Social media allows us to make many connections but are they meaningful ones?
From personal experience, more than ever before we can make new social connections and befriend people over a wide range of distance, culture and beliefs. I now know people in most capital cities of Australia, and in a number of regional cities, too.
The recent inaugural Digital Citizens event was chock full of social media inhabitants (enough for a swarm on Foursquare). Some were Social Media Douchebags, most were not. Given that while I was familiar with many of the attendees but only casually so, I took the opportunity to sit back and watch social networks manifest in the flesh. Maybe it’s my training as a sociologist, but I love observing people when they don’t think they’re being observed (not as creepy as it sounds – well, just a little bit creepy, but you know you love it). I was curious about how deep some of these networks really were, and the results were interesting.
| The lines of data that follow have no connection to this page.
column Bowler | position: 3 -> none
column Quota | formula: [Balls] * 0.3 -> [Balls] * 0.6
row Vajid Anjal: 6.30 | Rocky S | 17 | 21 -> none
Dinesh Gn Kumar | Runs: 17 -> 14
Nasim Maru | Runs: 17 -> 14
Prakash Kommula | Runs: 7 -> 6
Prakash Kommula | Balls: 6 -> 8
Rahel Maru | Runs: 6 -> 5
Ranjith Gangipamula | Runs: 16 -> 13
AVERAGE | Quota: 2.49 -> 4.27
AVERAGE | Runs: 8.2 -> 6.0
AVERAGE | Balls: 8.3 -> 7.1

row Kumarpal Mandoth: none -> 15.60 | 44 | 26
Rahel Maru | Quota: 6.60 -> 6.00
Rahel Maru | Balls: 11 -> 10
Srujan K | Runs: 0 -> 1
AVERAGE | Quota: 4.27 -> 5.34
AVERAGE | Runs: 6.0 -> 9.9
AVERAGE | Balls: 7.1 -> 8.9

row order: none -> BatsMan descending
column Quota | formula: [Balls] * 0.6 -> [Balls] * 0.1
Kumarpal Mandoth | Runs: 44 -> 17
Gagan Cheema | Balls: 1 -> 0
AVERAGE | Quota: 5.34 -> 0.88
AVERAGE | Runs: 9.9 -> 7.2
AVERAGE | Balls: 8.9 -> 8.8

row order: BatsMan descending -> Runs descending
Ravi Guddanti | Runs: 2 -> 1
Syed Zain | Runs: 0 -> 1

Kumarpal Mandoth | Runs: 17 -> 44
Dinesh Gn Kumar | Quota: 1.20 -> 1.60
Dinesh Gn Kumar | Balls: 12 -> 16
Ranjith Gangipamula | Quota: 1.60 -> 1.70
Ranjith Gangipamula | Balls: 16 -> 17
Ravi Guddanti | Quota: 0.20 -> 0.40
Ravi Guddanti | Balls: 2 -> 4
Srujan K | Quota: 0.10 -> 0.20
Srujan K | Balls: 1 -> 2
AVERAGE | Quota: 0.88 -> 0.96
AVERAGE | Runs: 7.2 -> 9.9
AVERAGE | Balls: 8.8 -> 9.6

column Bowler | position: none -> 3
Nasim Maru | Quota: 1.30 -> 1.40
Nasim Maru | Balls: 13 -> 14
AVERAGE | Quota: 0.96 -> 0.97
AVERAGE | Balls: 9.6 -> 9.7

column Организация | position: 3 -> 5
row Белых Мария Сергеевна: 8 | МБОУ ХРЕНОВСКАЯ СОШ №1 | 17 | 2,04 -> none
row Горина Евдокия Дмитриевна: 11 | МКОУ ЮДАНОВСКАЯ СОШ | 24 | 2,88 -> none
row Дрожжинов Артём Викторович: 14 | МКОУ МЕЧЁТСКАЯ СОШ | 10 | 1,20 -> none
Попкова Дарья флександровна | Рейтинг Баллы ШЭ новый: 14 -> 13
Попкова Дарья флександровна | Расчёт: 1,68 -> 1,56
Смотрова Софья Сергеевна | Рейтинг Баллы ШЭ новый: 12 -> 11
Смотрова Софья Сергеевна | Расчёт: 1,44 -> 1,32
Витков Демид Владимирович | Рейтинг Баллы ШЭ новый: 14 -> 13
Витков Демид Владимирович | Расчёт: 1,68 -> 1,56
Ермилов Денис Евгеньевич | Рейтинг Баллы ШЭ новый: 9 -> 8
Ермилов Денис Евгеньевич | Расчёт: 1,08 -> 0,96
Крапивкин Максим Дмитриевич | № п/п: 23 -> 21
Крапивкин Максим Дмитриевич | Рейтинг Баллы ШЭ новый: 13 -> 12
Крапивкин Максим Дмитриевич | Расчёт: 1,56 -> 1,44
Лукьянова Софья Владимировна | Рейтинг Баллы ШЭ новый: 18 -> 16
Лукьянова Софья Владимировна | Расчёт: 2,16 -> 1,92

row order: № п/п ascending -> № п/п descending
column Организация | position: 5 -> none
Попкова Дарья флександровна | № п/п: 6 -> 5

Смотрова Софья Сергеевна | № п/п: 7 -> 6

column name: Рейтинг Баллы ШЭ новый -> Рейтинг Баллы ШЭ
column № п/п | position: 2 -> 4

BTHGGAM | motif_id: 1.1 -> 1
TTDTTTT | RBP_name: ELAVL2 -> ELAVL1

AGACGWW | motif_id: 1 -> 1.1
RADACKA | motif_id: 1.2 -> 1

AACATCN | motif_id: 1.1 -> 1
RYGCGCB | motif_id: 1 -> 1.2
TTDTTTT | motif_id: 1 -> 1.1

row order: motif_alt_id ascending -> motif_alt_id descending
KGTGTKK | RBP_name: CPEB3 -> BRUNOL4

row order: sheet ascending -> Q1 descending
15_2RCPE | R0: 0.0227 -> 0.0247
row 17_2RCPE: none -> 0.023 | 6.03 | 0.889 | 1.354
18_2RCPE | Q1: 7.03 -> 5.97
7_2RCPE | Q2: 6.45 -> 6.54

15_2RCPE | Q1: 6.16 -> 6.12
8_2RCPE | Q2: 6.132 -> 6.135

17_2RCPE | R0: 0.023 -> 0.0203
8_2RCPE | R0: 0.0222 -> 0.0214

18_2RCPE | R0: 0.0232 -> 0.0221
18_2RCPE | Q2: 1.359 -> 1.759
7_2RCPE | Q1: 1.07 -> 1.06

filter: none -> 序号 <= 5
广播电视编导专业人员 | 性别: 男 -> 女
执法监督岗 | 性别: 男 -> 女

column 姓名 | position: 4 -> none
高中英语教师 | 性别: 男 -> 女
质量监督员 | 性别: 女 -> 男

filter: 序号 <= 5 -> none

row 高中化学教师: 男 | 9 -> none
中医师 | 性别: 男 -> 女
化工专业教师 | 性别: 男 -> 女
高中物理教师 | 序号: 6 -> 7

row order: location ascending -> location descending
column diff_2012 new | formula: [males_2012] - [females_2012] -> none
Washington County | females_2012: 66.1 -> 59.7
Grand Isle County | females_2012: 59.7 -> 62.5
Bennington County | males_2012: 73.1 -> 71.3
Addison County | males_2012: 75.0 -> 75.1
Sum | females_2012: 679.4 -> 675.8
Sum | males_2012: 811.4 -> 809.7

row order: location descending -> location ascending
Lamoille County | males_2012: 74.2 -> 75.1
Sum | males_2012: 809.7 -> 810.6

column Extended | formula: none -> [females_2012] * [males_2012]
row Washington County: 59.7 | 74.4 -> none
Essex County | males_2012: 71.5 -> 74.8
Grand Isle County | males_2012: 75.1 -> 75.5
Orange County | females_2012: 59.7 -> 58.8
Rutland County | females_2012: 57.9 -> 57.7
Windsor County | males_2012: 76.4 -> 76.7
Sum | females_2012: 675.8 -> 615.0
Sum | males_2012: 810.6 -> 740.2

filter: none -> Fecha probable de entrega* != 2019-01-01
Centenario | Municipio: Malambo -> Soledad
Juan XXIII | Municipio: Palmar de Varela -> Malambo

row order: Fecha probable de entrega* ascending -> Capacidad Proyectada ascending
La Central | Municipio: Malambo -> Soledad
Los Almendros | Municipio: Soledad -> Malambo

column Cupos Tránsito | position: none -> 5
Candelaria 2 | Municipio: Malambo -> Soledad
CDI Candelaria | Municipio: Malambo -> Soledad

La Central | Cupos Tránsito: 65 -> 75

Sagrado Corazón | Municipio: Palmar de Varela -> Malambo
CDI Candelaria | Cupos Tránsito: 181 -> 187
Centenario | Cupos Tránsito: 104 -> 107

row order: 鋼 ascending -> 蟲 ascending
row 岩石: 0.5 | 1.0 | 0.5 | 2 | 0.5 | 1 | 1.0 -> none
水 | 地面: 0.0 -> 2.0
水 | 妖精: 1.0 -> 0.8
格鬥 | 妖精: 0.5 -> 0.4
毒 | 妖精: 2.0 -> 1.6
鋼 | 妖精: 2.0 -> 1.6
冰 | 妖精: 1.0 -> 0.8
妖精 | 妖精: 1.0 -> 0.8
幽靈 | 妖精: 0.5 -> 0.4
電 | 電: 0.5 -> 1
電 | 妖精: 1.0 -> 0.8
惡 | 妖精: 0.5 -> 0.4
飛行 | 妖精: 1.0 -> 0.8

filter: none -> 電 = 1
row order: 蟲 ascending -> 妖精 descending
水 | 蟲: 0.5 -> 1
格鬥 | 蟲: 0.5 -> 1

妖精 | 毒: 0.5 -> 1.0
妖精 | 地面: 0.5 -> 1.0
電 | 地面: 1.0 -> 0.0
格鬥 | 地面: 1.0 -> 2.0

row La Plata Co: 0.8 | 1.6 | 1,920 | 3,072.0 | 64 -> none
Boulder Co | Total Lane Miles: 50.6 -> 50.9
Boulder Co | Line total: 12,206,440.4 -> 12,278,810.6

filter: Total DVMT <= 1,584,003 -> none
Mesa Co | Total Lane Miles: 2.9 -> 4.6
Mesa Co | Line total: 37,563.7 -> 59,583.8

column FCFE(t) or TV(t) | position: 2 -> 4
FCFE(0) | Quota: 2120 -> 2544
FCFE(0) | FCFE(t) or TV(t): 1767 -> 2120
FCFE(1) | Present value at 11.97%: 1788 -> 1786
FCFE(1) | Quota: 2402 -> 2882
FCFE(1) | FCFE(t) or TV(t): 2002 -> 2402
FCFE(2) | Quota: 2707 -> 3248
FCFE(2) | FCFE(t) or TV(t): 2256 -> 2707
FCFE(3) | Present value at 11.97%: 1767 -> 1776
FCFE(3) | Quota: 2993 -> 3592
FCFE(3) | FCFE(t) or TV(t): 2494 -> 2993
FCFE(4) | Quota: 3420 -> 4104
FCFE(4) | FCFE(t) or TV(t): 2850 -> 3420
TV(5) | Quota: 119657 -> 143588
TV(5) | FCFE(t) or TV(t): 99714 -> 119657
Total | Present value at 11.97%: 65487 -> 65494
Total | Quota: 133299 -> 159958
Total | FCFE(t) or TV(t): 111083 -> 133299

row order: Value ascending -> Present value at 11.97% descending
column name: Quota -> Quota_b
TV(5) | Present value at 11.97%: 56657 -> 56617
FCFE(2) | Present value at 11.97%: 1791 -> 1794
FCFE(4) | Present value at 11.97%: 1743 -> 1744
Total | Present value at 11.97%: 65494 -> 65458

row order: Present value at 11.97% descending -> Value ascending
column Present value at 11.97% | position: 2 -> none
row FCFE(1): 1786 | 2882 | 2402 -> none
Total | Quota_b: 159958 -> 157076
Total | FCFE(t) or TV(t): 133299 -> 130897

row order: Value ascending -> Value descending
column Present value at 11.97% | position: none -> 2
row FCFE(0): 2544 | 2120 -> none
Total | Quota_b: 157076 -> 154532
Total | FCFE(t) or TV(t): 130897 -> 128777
I noticed that most people seem to flit from one group to the next, spending only a few minutes at a time with any one group, pressing flesh, maintaining the network and then skipping off to the next group. Rinse. Repeat. 
Others stayed in one spot and let the flitters come to them. They seemed to be familiar enough faces with people that they had a steady stream of short conversations with the many network gatherers. This is possibly the same activity, only from a different angle.
Some people quickly formed into a small, comfortable group and hived themselves off from the main collective. They seemed to be closed groups, as if to say “We’ve got all the friends we need right now. Sorry. I’m sure you’ll find plenty of other people to talk to”. I’m not suggesting anyone was deliberately rude but in a large gathering with a many loosely formed temporary alliances, the tight-knit groups stood out, no matter how hard they tried to hard in the dark corners of the venue.
Surprisingly few were like me, sitting back and watching everyone else. My suspicion is the observer personality often parks behind a camera (still or video), which provides a legitimate reason for watching without interacting too much. Frankly, I was a little jealous of their cover. I found this interesting only in that the stereotype for heavy social media users is sad, no-life losers who can’t make friends in real life and spend all their time on the computer instead. Although I know this to be a fallacy, I was still surprised at how few obvious introverts were present on the night. 
My point? I “knew” a lot more people on the night than I actually spoke to, and even of those I did speak to, very few conversations progressed beyond pleasantries and small talk. I observed very similar conversations happening around the bar for most of the night (so it’s not just the fact that I’m crap at small talk and boring to talk to, so there :P ). The real conversations didn’t seem to settle in until later in the evening when the room was emptying fast.
And so, I wonder…
How strong are the social connections for people who, like me, conduct the bulk of their daily non-work related social interactions online? It has become possible to know quite personal and intimate details about other people through my online relationship with them. I know Lachlan holds Batman almost as closely and dearly as life itself, or that Barry was once good friends with my wife’s cousin, or the ongoing toilet training successes of Mel’s young lad. People have shared internal workplace policy documents with me (nothing nefarious – comparing workplace terms and conditions within the context of enterprise bargaining). My wife has sought (and gratefully received) freelancing advice from someone in another state she has never met.
Yet, with all that intimacy, I’m generally none the wiser about hopes and dreams, personal influences, or even how they are really feeling.
Admittedly, I’ve never had that many close friends to begin with. Perhaps I’m just an atypical case. But I also wonder, is the concept of “friend” changing as we move further into the 21st century?
Just thinking out loud here. No answers, just questions. If you have answers, I would love to hear them.
 I’m excluding the organisers of the event from this. Schmoozing is an important part of being a good host.
 And a thank you to those who did stop and chat for more than 5 minutes and who seemed genuinely interested in how I was doing. I don’t get out much. Your efforts were appreciated and improved my mood on the night immensely.
I’ve never had that many close friends to begin with. Perhaps I’m just an atypical case.
I don’t think that’s unusual at all. Most of us have 4-5 people who are close, life-long friends. It takes a lot of effort to maintain a close friendship (and obviously there are rewards) and you simply can’t do that with hundreds of people.
The Digital Citizens session mostly focused on the legal/employment issues of online identity – which is understandable but a little limiting. What your post here touches on are the broader issues around how we manage who we are online.
And a key issue is deciding how many connections and “friends” we want to have. How many we can manage. How many we can be fair to.
Very good points, Matt.
The issue of “fairness” is that particularly interests me. I become fascinated by people who maintain a very large but shallow online social network. It seems to me that it is inevitable that someone important to that individual will be become disappointed and feel let down simply because it had become impossible to pay attention to anyone.
I don’t like letting people down so I make an effort to keep my networks to a manageable level which in turn enables me to develop a certain level of familiarity with the people I do connect with. This leads to a richer connection in my own view, but no doubt there are other opinions.